● Source data:
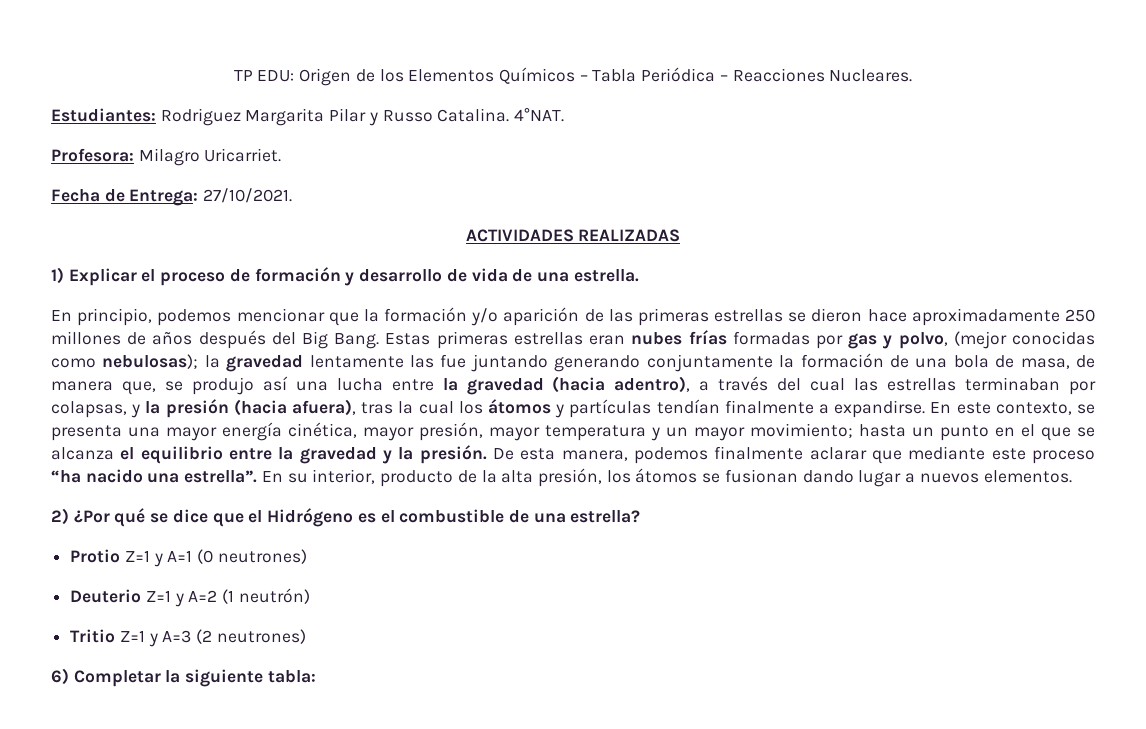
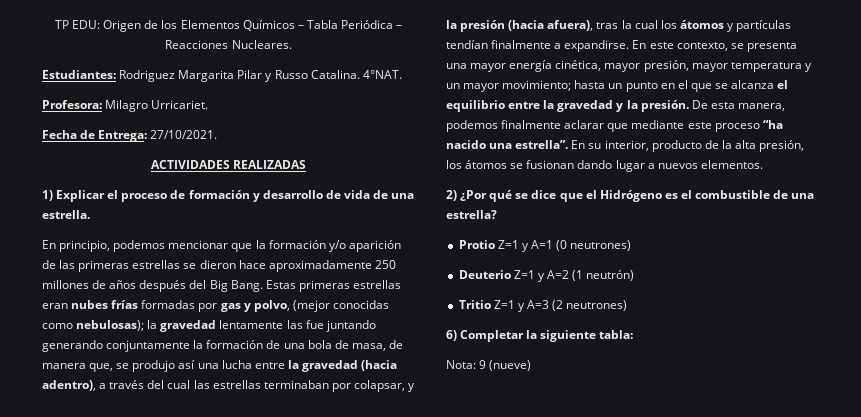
- Profesora: Milagro Uricarriet.
+ Profesora: Milagro Urricariet.
- la gravedad lentamente las fue juntando generando conjuntamente la formación de una bola de masa, de manera que, se produjo así una lucha entre la gravedad (hacia adentro), a través del cual las estrellas terminaban por colapsas, y la presión (hacia afuera), tras la cual los átomos y partículas tendían finalmente a expandirse.
+ la gravedad lentamente las fue juntando generando conjuntamente la formación de una bola de masa, de manera que, se produjo así una lucha entre la gravedad (hacia adentro), a través del cual las estrellas terminaban por colapsar, y la presión (hacia afuera), tras la cual los átomos y partículas tendían finalmente a expandirse.
+ Nota: 9 (nueve)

● Task description:
Take the line that contains "- la gravedad" and each line after it down to the last of the records, and retype them exactly; add nothing else.

● Task answer:
- la gravedad lentamente las fue juntando generando conjuntamente la formación de una bola de masa, de manera que, se produjo así una lucha entre la gravedad (hacia adentro), a través del cual las estrellas terminaban por colapsas, y la presión (hacia afuera), tras la cual los átomos y partículas tendían finalmente a expandirse.
+ la gravedad lentamente las fue juntando generando conjuntamente la formación de una bola de masa, de manera que, se produjo así una lucha entre la gravedad (hacia adentro), a través del cual las estrellas terminaban por colapsar, y la presión (hacia afuera), tras la cual los átomos y partículas tendían finalmente a expandirse.
+ Nota: 9 (nueve)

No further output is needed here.